*Required work*.
Among the records below, find each line that includes the string "from" and copy it.

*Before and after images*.
__________

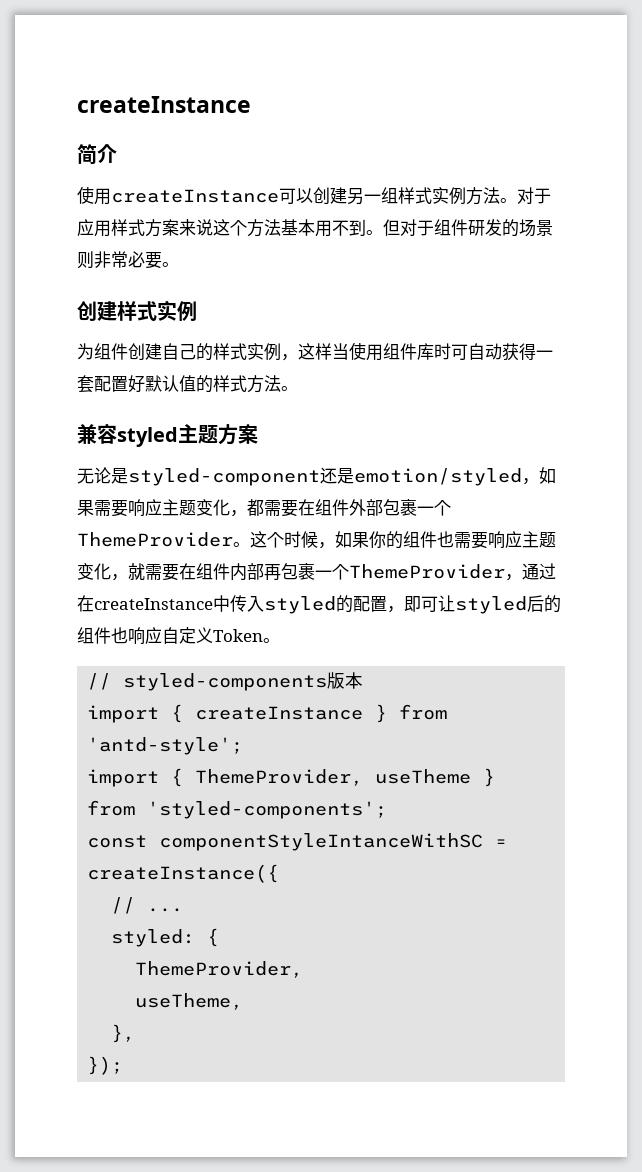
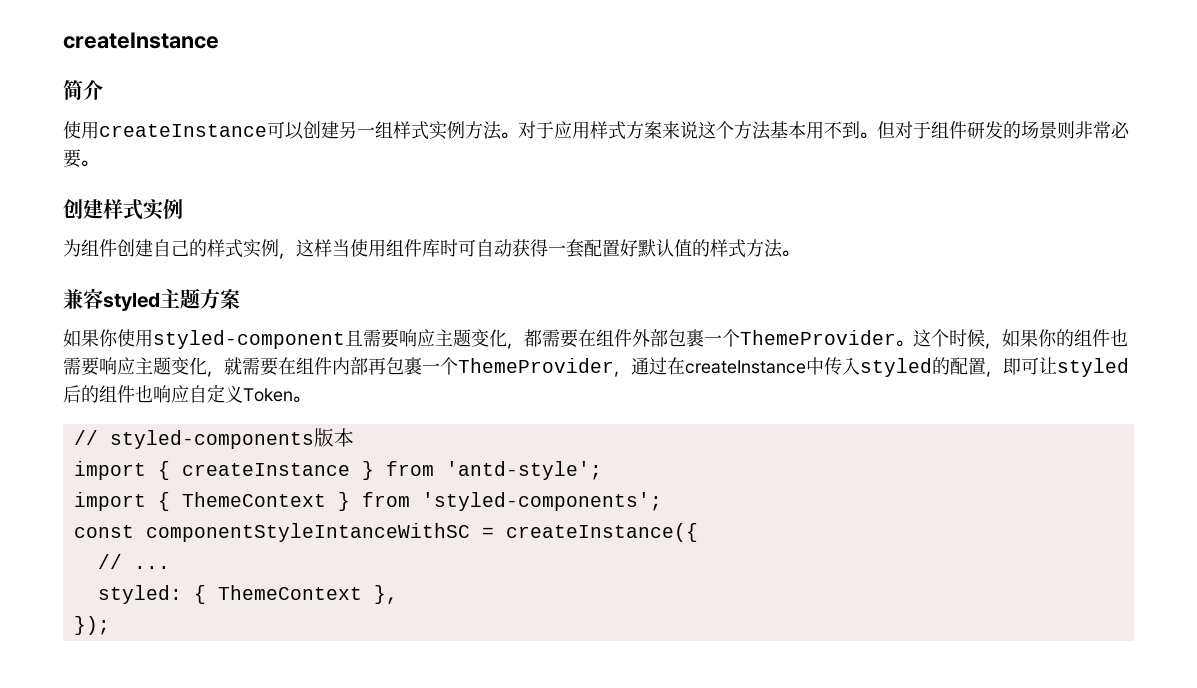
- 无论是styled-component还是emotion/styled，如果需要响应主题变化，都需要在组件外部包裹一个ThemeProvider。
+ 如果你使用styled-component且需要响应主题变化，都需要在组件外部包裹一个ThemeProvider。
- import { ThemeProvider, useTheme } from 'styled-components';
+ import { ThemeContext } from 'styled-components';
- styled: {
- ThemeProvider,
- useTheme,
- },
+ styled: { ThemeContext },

__________

*Exercise solution*.
- import { ThemeProvider, useTheme } from 'styled-components';
+ import { ThemeContext } from 'styled-components';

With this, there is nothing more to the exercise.